Elmendorf Air Force Base
Elmendorf Air Force Base | |
---|---|
Characteristics | |
ICAO code | PAED |
IATA code | EDF |
Coordinates | |
Height above MSL | 65 m (213 ft ) |
Transport links | |
Distance from the city center | 2 km north of Anchorage |
Basic data | |
opening | 1940 |
operator | United States Air Force |
surface | 5300 ha |
Runways | |
06/24 | 3048 m × 61 m asphalt / concrete |
16/34 | 2286 m × 46 m asphalt |
The Elmendorf Air Force Base (in short: Elmendorf AFB ) is a base of the US Air Force (USAF) in Alaska and is one of the Pacific Air Forces (PACAF) . The US Alaskan Command , to which it and all units stationed are subordinate, is located on the base . In 2010 it was combined with Fort Richardson to form the Joint Base Elmendorf-Richardson .
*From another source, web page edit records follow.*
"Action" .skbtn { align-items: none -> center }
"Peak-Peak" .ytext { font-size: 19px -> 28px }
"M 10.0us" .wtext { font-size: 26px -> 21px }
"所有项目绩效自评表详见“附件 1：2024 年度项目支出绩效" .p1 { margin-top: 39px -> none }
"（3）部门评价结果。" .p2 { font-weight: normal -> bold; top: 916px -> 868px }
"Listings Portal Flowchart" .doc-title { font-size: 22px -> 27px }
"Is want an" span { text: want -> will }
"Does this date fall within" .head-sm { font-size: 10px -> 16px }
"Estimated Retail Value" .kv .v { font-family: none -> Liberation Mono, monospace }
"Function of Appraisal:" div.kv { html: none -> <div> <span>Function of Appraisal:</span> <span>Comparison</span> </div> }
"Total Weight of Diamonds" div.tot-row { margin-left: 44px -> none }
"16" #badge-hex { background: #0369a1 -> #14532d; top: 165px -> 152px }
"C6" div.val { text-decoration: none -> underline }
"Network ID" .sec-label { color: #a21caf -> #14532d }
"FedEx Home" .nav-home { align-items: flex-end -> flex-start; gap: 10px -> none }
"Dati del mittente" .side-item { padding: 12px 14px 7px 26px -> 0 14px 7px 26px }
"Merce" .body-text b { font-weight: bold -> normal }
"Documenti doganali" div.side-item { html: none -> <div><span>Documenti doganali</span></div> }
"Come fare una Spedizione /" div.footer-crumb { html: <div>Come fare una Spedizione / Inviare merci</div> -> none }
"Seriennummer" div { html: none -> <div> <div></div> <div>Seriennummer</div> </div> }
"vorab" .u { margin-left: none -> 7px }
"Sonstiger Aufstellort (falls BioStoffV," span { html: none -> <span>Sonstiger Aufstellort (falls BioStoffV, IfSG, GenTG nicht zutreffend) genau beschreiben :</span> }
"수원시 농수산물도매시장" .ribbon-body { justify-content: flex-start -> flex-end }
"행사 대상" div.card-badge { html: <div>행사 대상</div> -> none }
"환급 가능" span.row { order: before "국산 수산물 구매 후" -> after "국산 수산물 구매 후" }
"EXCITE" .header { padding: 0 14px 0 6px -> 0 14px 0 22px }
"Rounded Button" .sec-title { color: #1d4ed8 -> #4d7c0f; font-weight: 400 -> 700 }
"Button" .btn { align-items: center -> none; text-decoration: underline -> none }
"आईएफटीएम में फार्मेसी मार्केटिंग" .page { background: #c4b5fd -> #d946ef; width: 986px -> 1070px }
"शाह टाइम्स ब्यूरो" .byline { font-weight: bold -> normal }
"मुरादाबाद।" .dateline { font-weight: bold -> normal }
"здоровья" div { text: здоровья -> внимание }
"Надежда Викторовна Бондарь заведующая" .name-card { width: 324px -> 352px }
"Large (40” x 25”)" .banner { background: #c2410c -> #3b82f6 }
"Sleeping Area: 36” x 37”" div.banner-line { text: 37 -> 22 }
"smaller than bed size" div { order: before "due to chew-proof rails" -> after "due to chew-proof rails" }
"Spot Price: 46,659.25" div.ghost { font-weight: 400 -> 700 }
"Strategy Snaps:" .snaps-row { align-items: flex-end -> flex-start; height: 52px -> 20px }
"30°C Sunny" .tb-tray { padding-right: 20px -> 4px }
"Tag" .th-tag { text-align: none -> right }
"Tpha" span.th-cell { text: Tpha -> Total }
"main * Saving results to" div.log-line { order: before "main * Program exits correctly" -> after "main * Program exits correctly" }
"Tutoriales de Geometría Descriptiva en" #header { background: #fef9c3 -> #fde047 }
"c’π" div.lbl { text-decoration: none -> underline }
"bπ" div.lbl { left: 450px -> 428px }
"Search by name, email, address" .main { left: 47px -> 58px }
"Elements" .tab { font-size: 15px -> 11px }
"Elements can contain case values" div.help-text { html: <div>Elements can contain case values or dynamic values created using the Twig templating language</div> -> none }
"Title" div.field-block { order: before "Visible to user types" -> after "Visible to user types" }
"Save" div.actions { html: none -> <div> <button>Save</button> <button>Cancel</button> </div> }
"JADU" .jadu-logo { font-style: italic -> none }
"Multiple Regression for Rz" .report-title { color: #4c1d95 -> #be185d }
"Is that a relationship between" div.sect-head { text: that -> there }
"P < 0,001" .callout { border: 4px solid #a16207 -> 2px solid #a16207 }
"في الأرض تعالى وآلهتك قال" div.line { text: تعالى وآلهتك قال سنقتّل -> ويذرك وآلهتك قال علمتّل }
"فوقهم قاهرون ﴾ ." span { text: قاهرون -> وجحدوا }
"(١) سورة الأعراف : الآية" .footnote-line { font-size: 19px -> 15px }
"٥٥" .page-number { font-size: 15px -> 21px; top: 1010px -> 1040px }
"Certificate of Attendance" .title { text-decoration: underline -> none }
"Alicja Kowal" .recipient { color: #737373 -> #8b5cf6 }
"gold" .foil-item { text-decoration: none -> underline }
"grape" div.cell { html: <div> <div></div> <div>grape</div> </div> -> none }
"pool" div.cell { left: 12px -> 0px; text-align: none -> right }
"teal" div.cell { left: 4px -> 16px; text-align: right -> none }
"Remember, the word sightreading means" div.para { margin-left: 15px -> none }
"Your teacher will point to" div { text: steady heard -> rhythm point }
The base lies just north of Anchorage and has two start - and landing runways: 06/24 (3050 m) and 16/34 (2290 m). The Eleventh Air Force (11th Air Fleet) of the PACAF is represented here with combat aircraft ( F-15 , F-22 ), transport aircraft (C-130, C-17 ), and reconnaissance aircraft ( E-3 AWACS ). Around 6,500 soldiers and 1,000 civilian employees were stationed on the base in 2006.
history
On June 8, 1940 , the US Army Air Corps began building an airfield for Fort Richardson . Hugh Merle Elmendorf was chosen as the namesake . On December 12, 1940 the airfield was officially named Elmendorf Field and was renamed Elmendorf Army Air Base on June 21, 1942 .
At the end of the Second World War , the US Air Force stationed more units in Elmendorf in order to be prepared against a threat from Japan . After the war, on March 26, 1948, the base was given its current name, Elmendorf Air Force Base .
As the north-western outpost of the USAF, the base has been of strategic importance since the Cold War and therefore became the seat of a regional control center for NORAD and the Alaskan Air Command, which existed from 1947 to 1975 . Since the 1950s, Elmendorf AFB has been an important stopover for flights to the Far East , initially in the Korean War and Vietnam War , and from the mid-1980s for reconnaissance flights with AWACS machines. In February 2007 the F-22 was introduced in Elmendorf, which is gradually replacing the F-15. In June 2007 the first C-17 destined for this base landed here , replacing the C-130 .
Elmendorf Air Force Base was a possible emergency landing site for the space shuttle in the event of an unscheduled landing.
Incidents
- On December 26, 1968 launched Boeing 707-321C of Pan American World Airways ( air vehicle registration N799PA) on a cargo flight without set -lift devices from the Elmendorf Air Force Base. Shortly after take-off led a stall to crash the machine, the three members of the flight crew were killed (see also Pan Am flight 799 ) .
Web links
- Homepage of Elmendorf AFB (English)
- Airport data on World Aero Data ( 2006 )
Individual evidence
- ↑ DOD support to manned space operations for STS-127th US Northern Command, July 9, 2009, archived from the original on September 15, 2012 ; accessed on October 7, 2011 (English).
- ↑ Accident Report B-707 N799PA , Aviation Safety Network (English), accessed on January 16 of 2019.